South Korea briefly seized and inspected a Hong Kong-registered ship it suspected of transferring oil products to North Korea, an official has said.
China denied the allegations, saying reports that it sold oil to North Korea did "not accord with the facts".
The claims come days after Donald Trump criticised China over claims that three companies had exported and imported millions of dollars of goods and oil to North Korea.
Caught RED HANDED - very disappointed that China is allowing oil to go into North Korea. There will never be a friendly solution to the North Korea problem if this continues to happen!
— Donald J. Trump (@realDonaldTrump) December 28, 2017
The South Korean official said on Friday that the Lightouse Winmore, chartered by a Taiwanese company and carrying oil products from South Korea, had transferred part of its cargo to a North Korean ship on 19 October.

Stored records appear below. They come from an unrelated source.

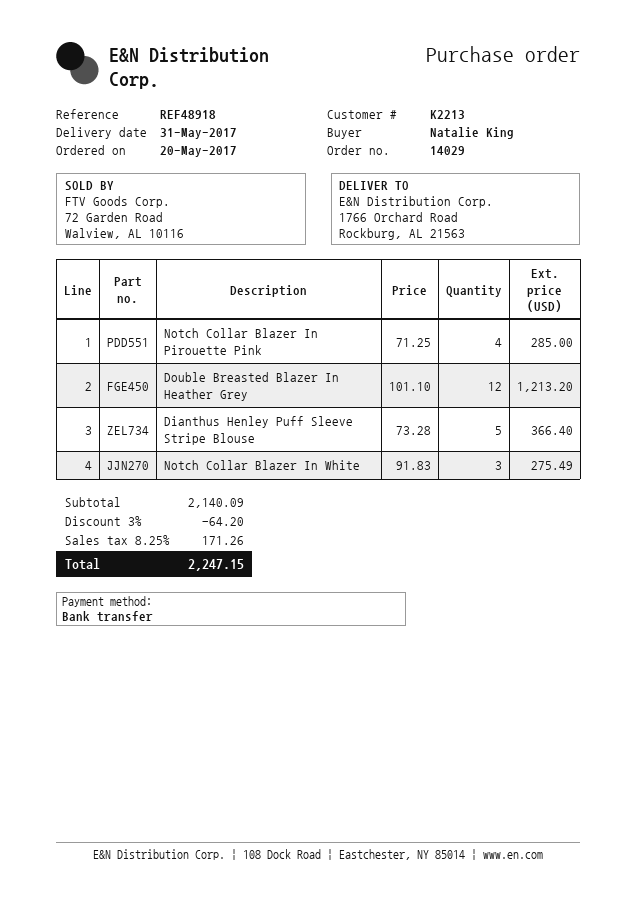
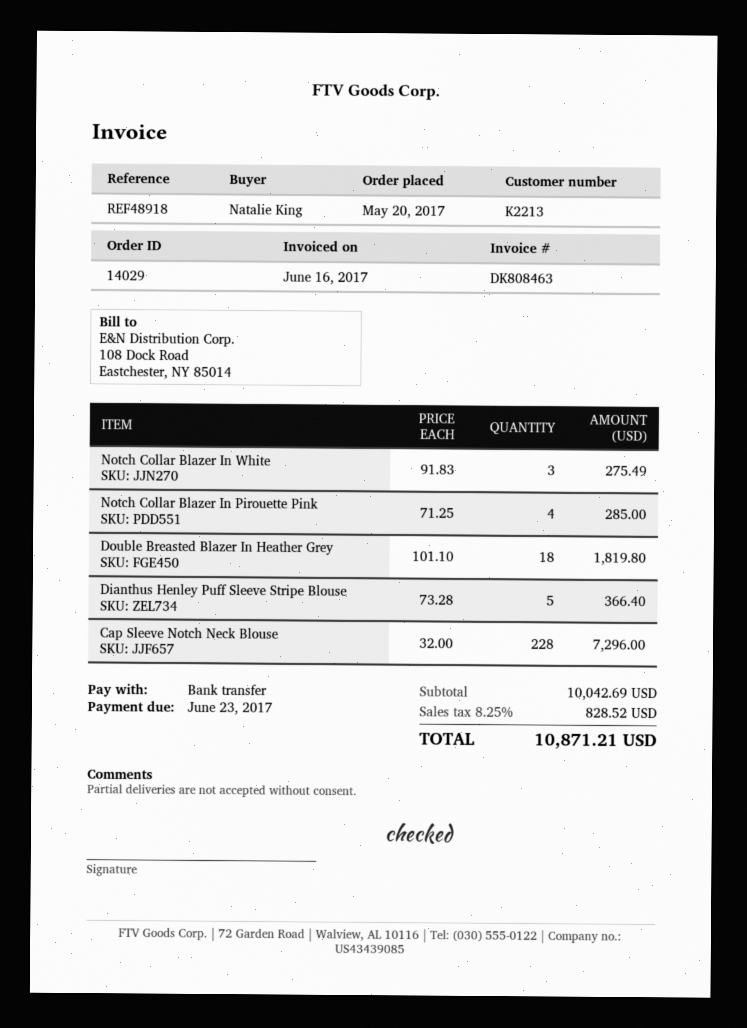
Double Breasted Blazer In Heather Grey: 12 x 101.10 = 1213.20 -> 18 x 101.10 = 1819.80
Cap Sleeve Notch Neck Blouse: none -> 228 x 32.00 = 7296.00
subtotal: 2140.09 -> 10042.69
discount: 3% = 64.20 -> none
tax: 8.25% = 171.26 -> 8.25% = 828.52
total: 2247.15 -> 10871.21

The ship had headed towards its purported destination in Taiwan, but on reaching international waters transferred some of its 600 tonne cargo to the Sam Jong 2 and three other North Korean vessels, the South claimed.
It was seized and inspected by customs authorities when it returned to South Korea's Yeosu port, the official said.
"This marks a typical case of North Korea shrewdly circumventing UN Security Council sanctions by using its illegal networks", he told journalists.
"The actions taken will be reported to the UN Security Council sanctions committee on North Korea in the future."
Three sanctions have targeted North Korea this year, taking aim at iron, coal, fishing, textiles, oil and refined petroleum products.
The Sam Jong 2 was one of four ships barred from international ports by the UN Security Council over suspicions that it had transported goods banned under the sanctions measures.
But images from the US Treasury Department's Office of Foreign Assets Control (OFAC), released at the end of November, appear to show an attempt between North Korea and China to conduct a ship-to-ship transfer, possibly of oil, to evade sanctions.
OFAC said it had found three Chinese companies had cumulatively exported about $650m worth of goods to North Korea between January 2013 and the end of August 2017.